Accessoirement, l’accès internet leur permet également de vous dire la météo du jour.

C’est ainsi qu’en l’an de grâce 2013, j’ai moi-même fait l’acquisition d’un tel appareil. À l’époque, je démarchais une des entreprises qui concevait ce type d’appareils, et je trouvais fort à propos de tester l’un de leurs produits par moi-même (Jj’ai, comme David Ogilvy, peu à peu adopté ce choix très personnel consistant à acheter les produits des marques dont mon entreprise fait la promotion. C’est une démarche saine et de bon sens, ce qui ne m’empêche pas de faire quelques incartades, au prétexte de comparer avec les produits de la concurrence).

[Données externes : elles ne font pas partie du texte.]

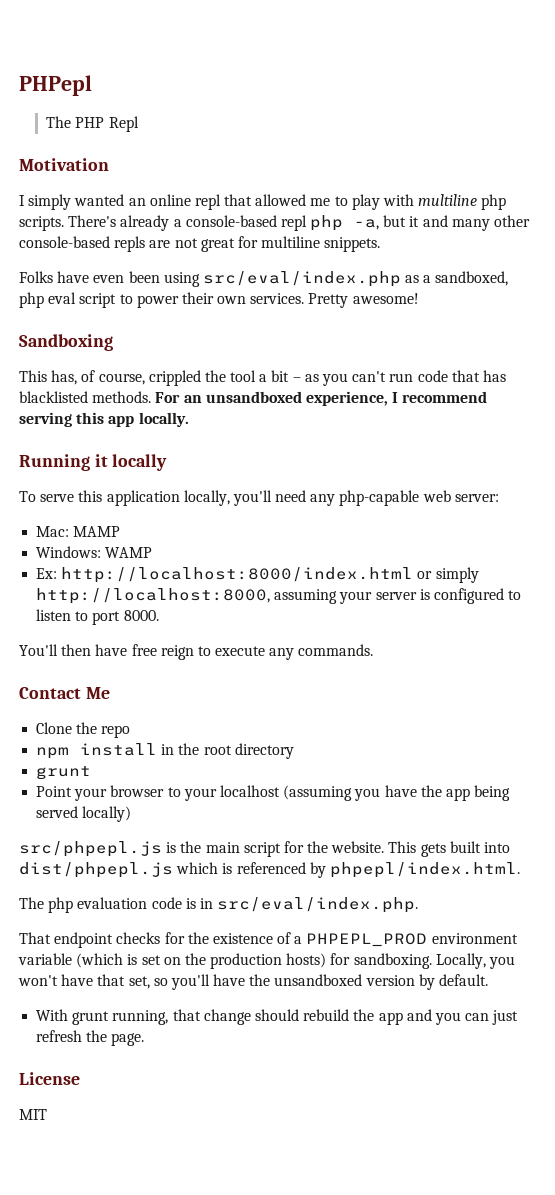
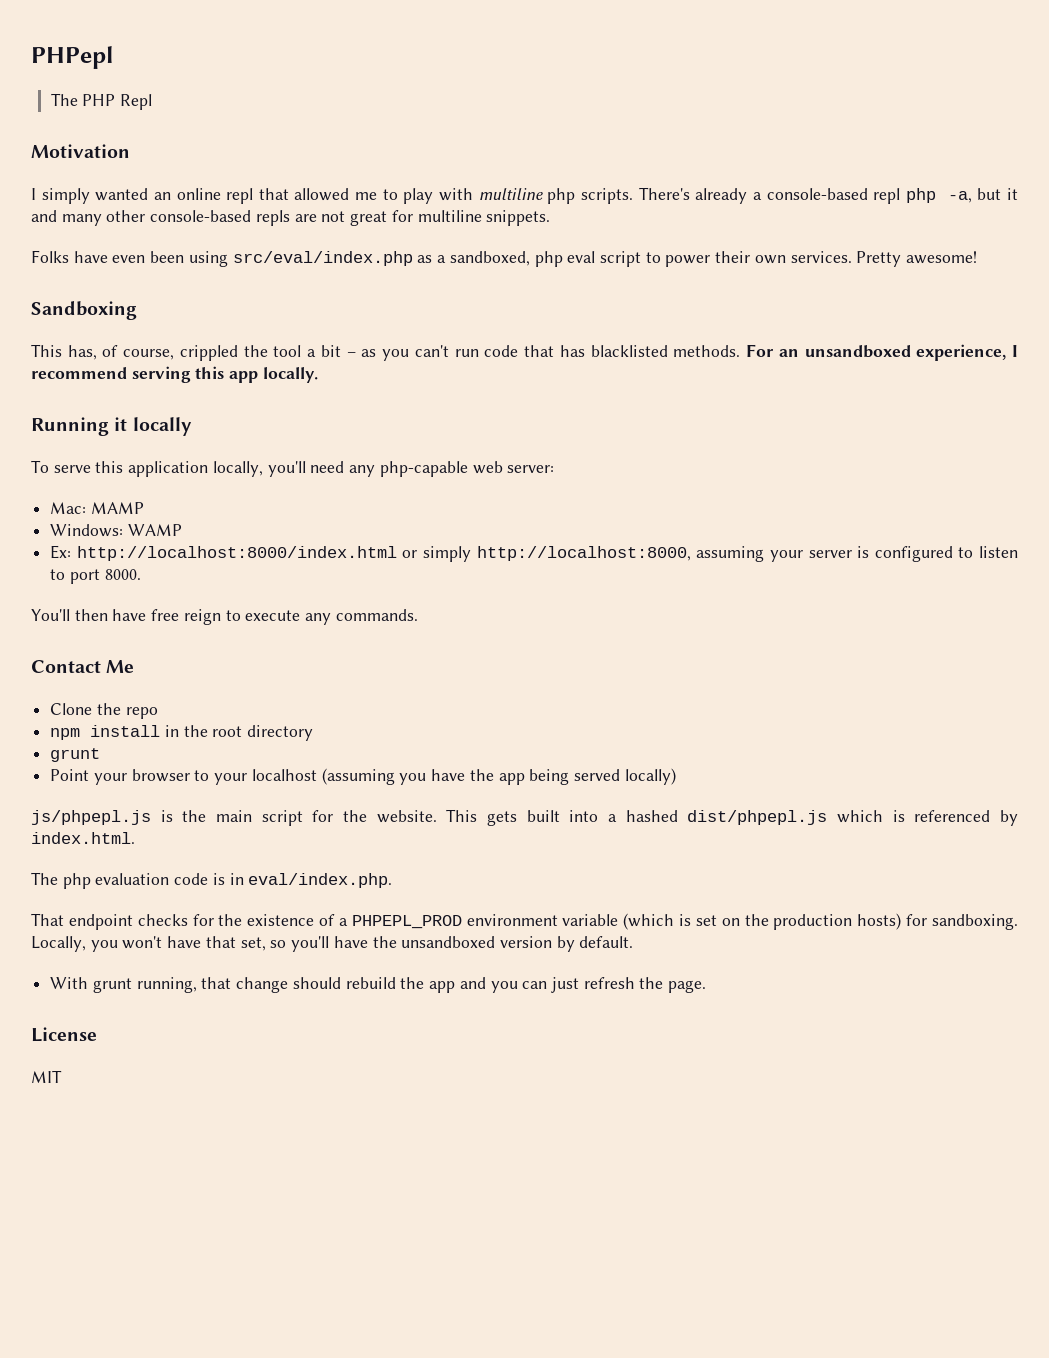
[19,841,162,857] src/phpepl.js -> [31,810,151,825] js/phpepl.js
(511, 847) none -> [608,810,678,822] a hashed
[329,862,520,878] phpepl/index.html. -> [31,832,135,844] index.html.
[217,897,419,913] src/eval/index.php. -> [248,873,393,888] eval/index.php.

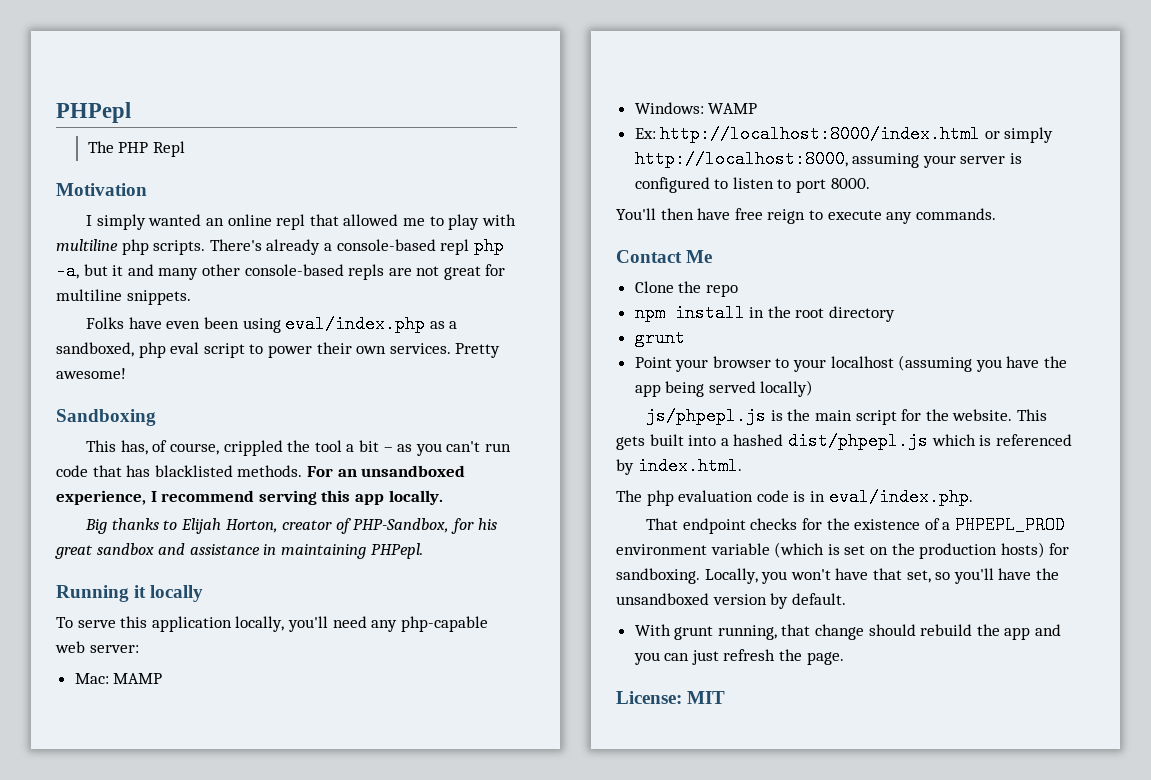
[232,251,413,266] src/eval/index.php -> [285,315,426,333] eval/index.php
(318, 375) none -> [85,518,497,534] [55,543,423,559] // Big thanks to Elijah Horton, creator of PHP-Sandbox, for his great sandbox and assistance in maintaining PHPepl.
[31,1027,97,1042] License // -> [616,691,682,704] License:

Le modèle que je choisis alors, un WS-30, m’a donné, je dois le reconnaître, entière satisfaction. Il pèse régulièrement les nombreux membres de ma famille. Cerise sur le gâteau, il nous reconnaît par notre poids, et affiche les trois premières lettres de notre prénom dès qu’il nous a identifiés. Ce qui ne l’empêche pas de commettre quelques erreurs, dès que les courbes d’évolution du poids de deux membres de la famille, à la corpulence proche, se croisent. C’est ainsi que je ne peux savoir si c’est ma femme ou ma fille qui prend – ou perd – du poids, et j’apprécie cette touche de discrétion.

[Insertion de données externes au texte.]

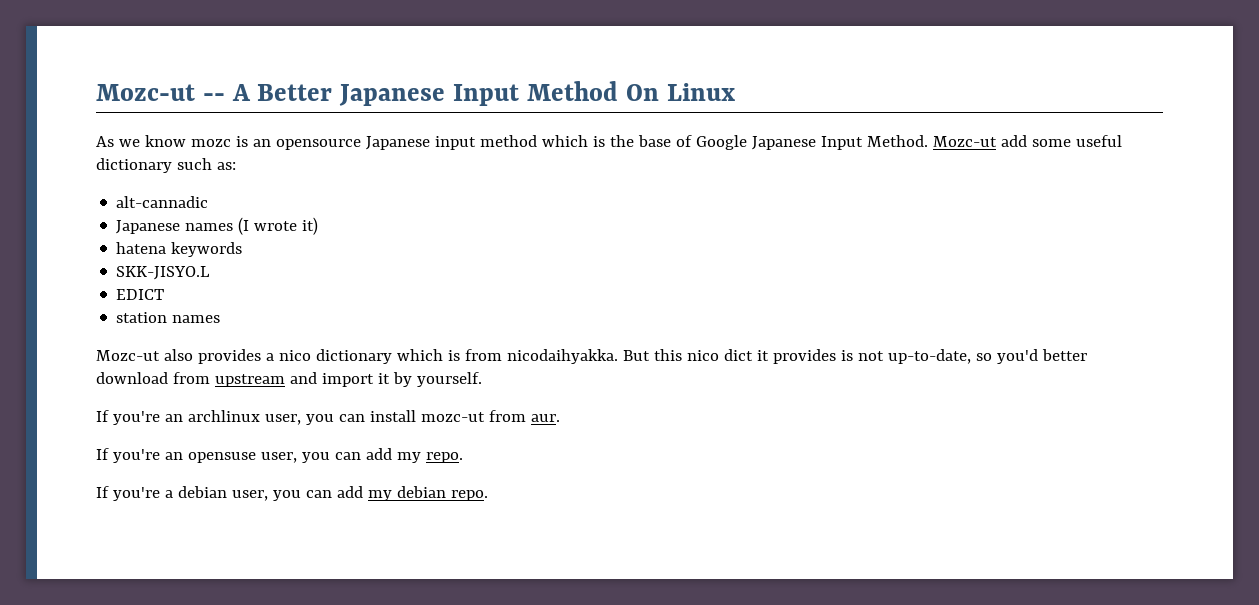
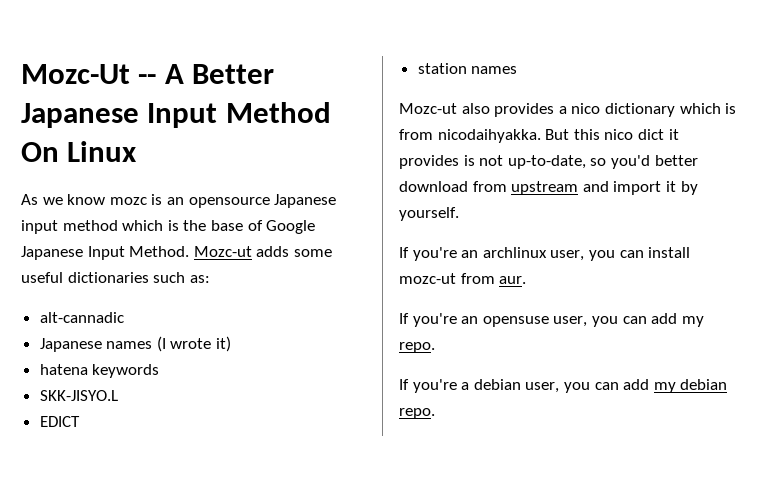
[96,84,195,101] Mozc-ut -> [21,64,130,84] Mozc-Ut
[1000,135,1027,147] add -> [256,246,290,257] adds
[96,158,172,173] dictionary -> [67,272,149,283] dictionaries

Enfin, je dois avouer qu’un détail supplémentaire m’a empli du sentiment que ressent le consommateur comblé, lorsqu’il estime avoir fait l’acquisition d’un produit hors pair : contrairement à de nombreux appareils électriques fonctionnant avec des piles, celui-ci ne réclame qu’on les lui change qu’une fois par an. J’ai bien noté ce détail, car j’étais surpris de constater un premier changement de piles au bout d’un an exactement, à la date d’anniversaire de son achat, début mai 2013. Puis un second changement de piles, exactement un an plus tard. Et ainsi de suite, jusqu’à mai 2020.

Un appareil aussi peu gourmand en énergie ne peut être qu’intelligent.